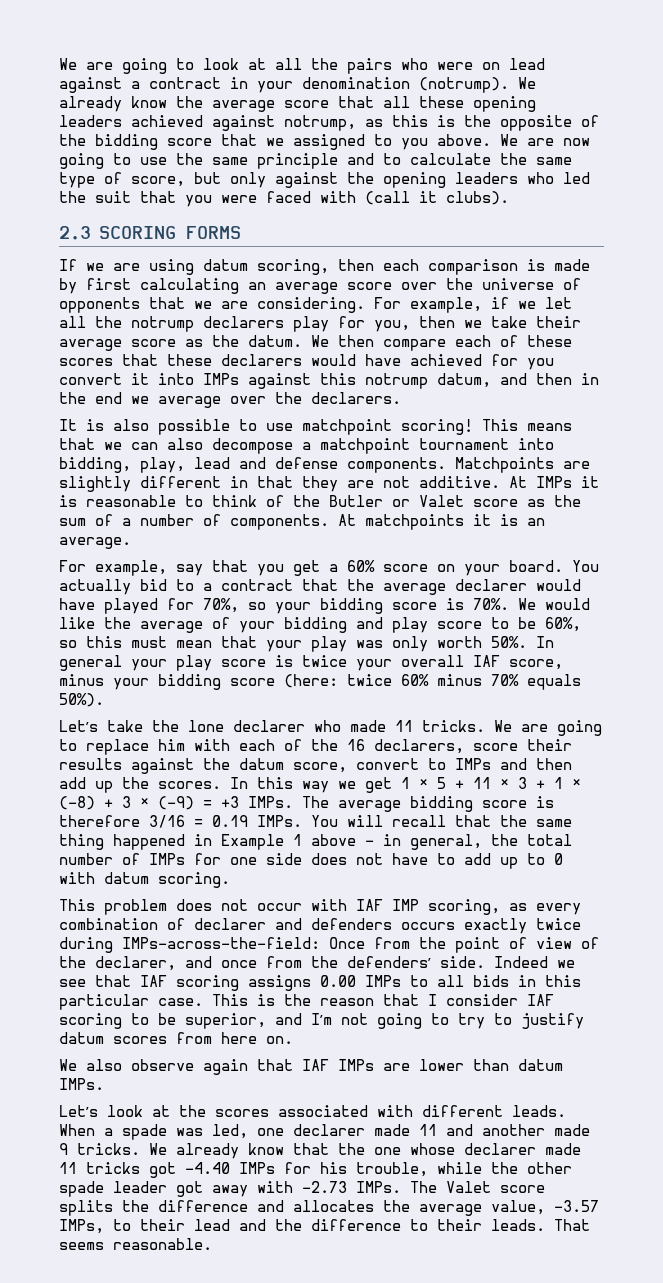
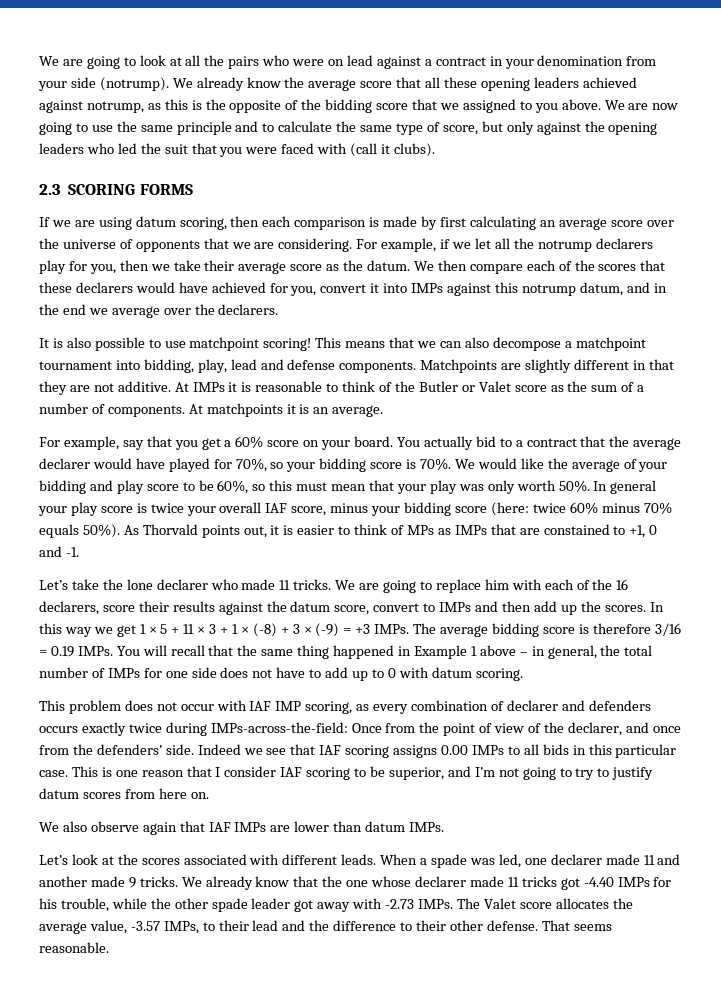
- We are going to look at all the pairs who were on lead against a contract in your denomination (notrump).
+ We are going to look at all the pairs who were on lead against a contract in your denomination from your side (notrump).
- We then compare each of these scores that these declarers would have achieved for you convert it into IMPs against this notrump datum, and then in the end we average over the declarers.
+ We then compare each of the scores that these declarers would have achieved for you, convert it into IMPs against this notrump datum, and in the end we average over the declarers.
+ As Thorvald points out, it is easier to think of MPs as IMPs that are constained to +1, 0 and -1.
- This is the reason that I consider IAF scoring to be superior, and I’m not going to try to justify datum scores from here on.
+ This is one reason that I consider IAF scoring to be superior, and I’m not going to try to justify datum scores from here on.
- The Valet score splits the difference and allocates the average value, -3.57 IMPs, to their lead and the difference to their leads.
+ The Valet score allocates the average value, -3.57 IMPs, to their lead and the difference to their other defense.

## WHAT YOU SHOULD DO
Leave out every line before the one containing "your side (notrump)."; set down that line and all remaining lines of the material exactly.

## SOLVED PROBLEM
+ We are going to look at all the pairs who were on lead against a contract in your denomination from your side (notrump).
- We then compare each of these scores that these declarers would have achieved for you convert it into IMPs against this notrump datum, and then in the end we average over the declarers.
+ We then compare each of the scores that these declarers would have achieved for you, convert it into IMPs against this notrump datum, and in the end we average over the declarers.
+ As Thorvald points out, it is easier to think of MPs as IMPs that are constained to +1, 0 and -1.
- This is the reason that I consider IAF scoring to be superior, and I’m not going to try to justify datum scores from here on.
+ This is one reason that I consider IAF scoring to be superior, and I’m not going to try to justify datum scores from here on.
- The Valet score splits the difference and allocates the average value, -3.57 IMPs, to their lead and the difference to their leads.
+ The Valet score allocates the average value, -3.57 IMPs, to their lead and the difference to their other defense.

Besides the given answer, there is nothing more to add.